Hello. We have an older multi-file database (I didn't build most of it), and some files have multiple tables. We are going to external authorization on Windows. Our FileMaker users change frequently and responsibilities change, so to simplify for IT we would like to just have ONE external authorization account (e.g. FMuser) and control some of the access using "deeper" controls in privilege sets to limit according to login ID (Get (AccountName) using AD). Specific example for this post: Certain users would not be able to delete records in certain files/tables.
So in our "Main" file I created a "Login" table with two fields: LoginID and UserPermissions. I planned a record for each users and a list of permissions in a text field. (E.g. "Delete Records" with any further permissions separated by returns) I have a privilege set FMuser with Custom privileges for Records.
I thought I would enter a calculation that would look for the text "Delete Records" (using FilterValues) and if the result is "false" that user would not have permission to delete records.

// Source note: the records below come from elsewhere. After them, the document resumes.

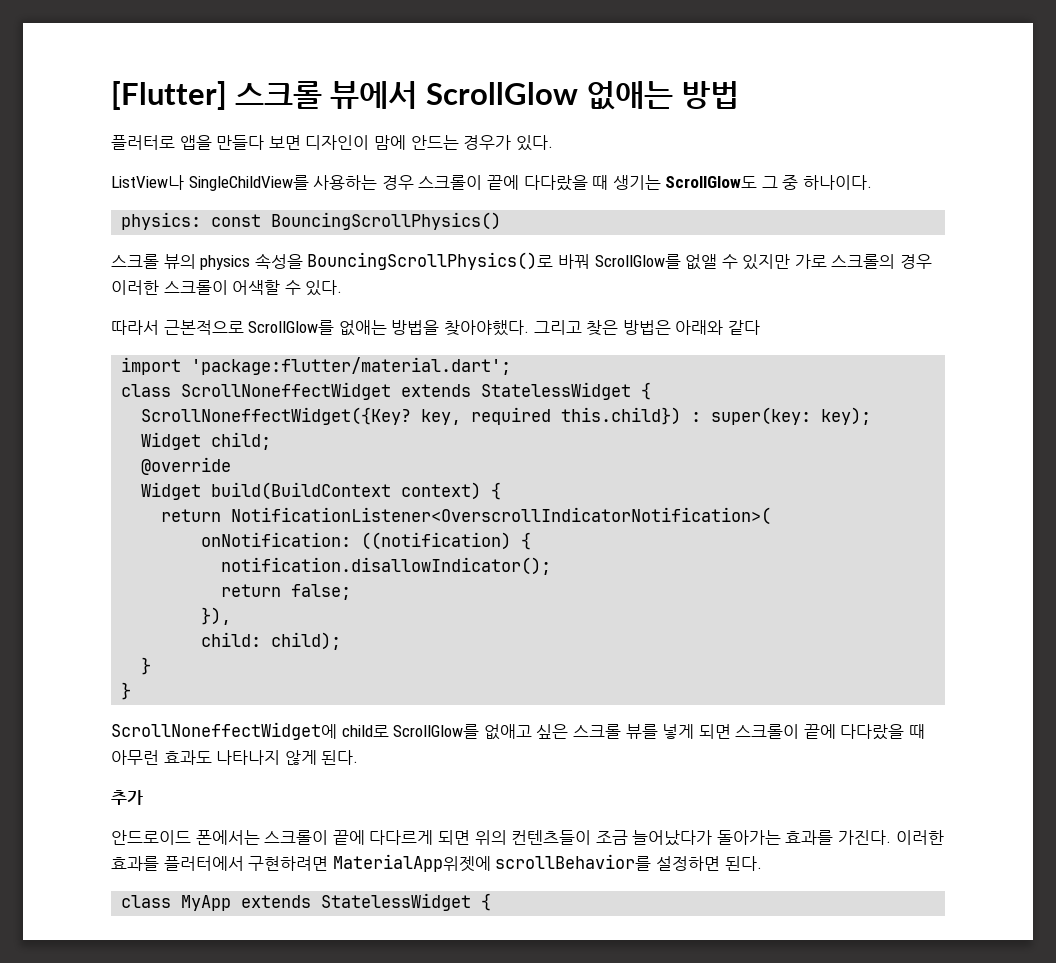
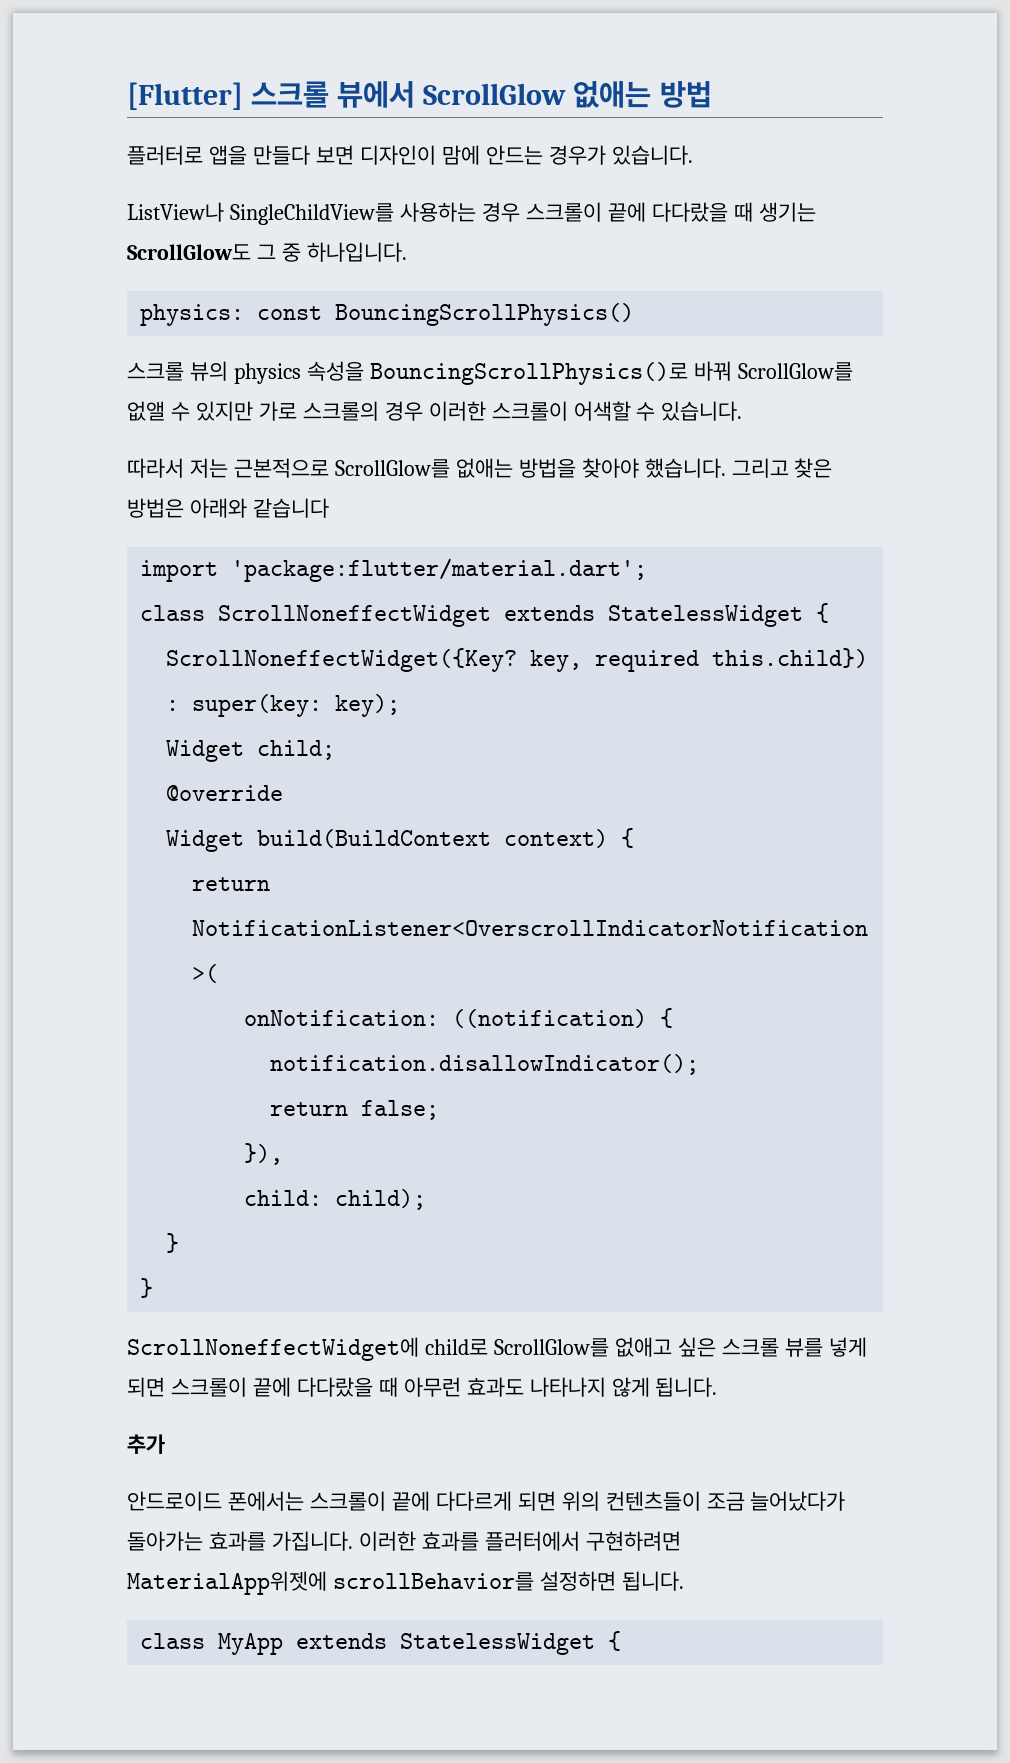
- 플러터로 앱을 만들다 보면 디자인이 맘에 안드는 경우가 있다.
+ 플러터로 앱을 만들다 보면 디자인이 맘에 안드는 경우가 있습니다.
- ListView나 SingleChildView를 사용하는 경우 스크롤이 끝에 다다랐을 때 생기는 ScrollGlow도 그 중 하나이다.
+ ListView나 SingleChildView를 사용하는 경우 스크롤이 끝에 다다랐을 때 생기는 ScrollGlow도 그 중 하나입니다.
- 스크롤 뷰의 physics 속성을 BouncingScrollPhysics()로 바꿔 ScrollGlow를 없앨 수 있지만 가로 스크롤의 경우 이러한 스크롤이 어색할 수 있다.
+ 스크롤 뷰의 physics 속성을 BouncingScrollPhysics()로 바꿔 ScrollGlow를 없앨 수 있지만 가로 스크롤의 경우 이러한 스크롤이 어색할 수 있습니다.
- 따라서 근본적으로 ScrollGlow를 없애는 방법을 찾아야했다.
+ 따라서 저는 근본적으로 ScrollGlow를 없애는 방법을 찾아야 했습니다.
- 그리고 찾은 방법은 아래와 같다
+ 그리고 찾은 방법은 아래와 같습니다
- ScrollNoneffectWidget에 child로 ScrollGlow를 없애고 싶은 스크롤 뷰를 넣게 되면 스크롤이 끝에 다다랐을 때 아무런 효과도 나타나지 않게 된다.
+ ScrollNoneffectWidget에 child로 ScrollGlow를 없애고 싶은 스크롤 뷰를 넣게 되면 스크롤이 끝에 다다랐을 때 아무런 효과도 나타나지 않게 됩니다.
- 안드로이드 폰에서는 스크롤이 끝에 다다르게 되면 위의 컨텐츠들이 조금 늘어났다가 돌아가는 효과를 가진다.
+ 안드로이드 폰에서는 스크롤이 끝에 다다르게 되면 위의 컨텐츠들이 조금 늘어났다가 돌아가는 효과를 가집니다.
- 이러한 효과를 플러터에서 구현하려면 MaterialApp위젯에 scrollBehavior를 설정하면 된다.
+ 이러한 효과를 플러터에서 구현하려면 MaterialApp위젯에 scrollBehavior를 설정하면 됩니다.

But that's about as far as I've gotten. I think I need a global field but am not sure where to put it, or a script. I'm getting confused by the multiple file/table situation. (Cannot tackle consolidating at this time.) Does anyone know of a basic example I can follow, or have some clues to help us move forward? There are so many ways to do something in FileMaker, and the more blogs/posts/books I read the "confuseder" I get. Thank you.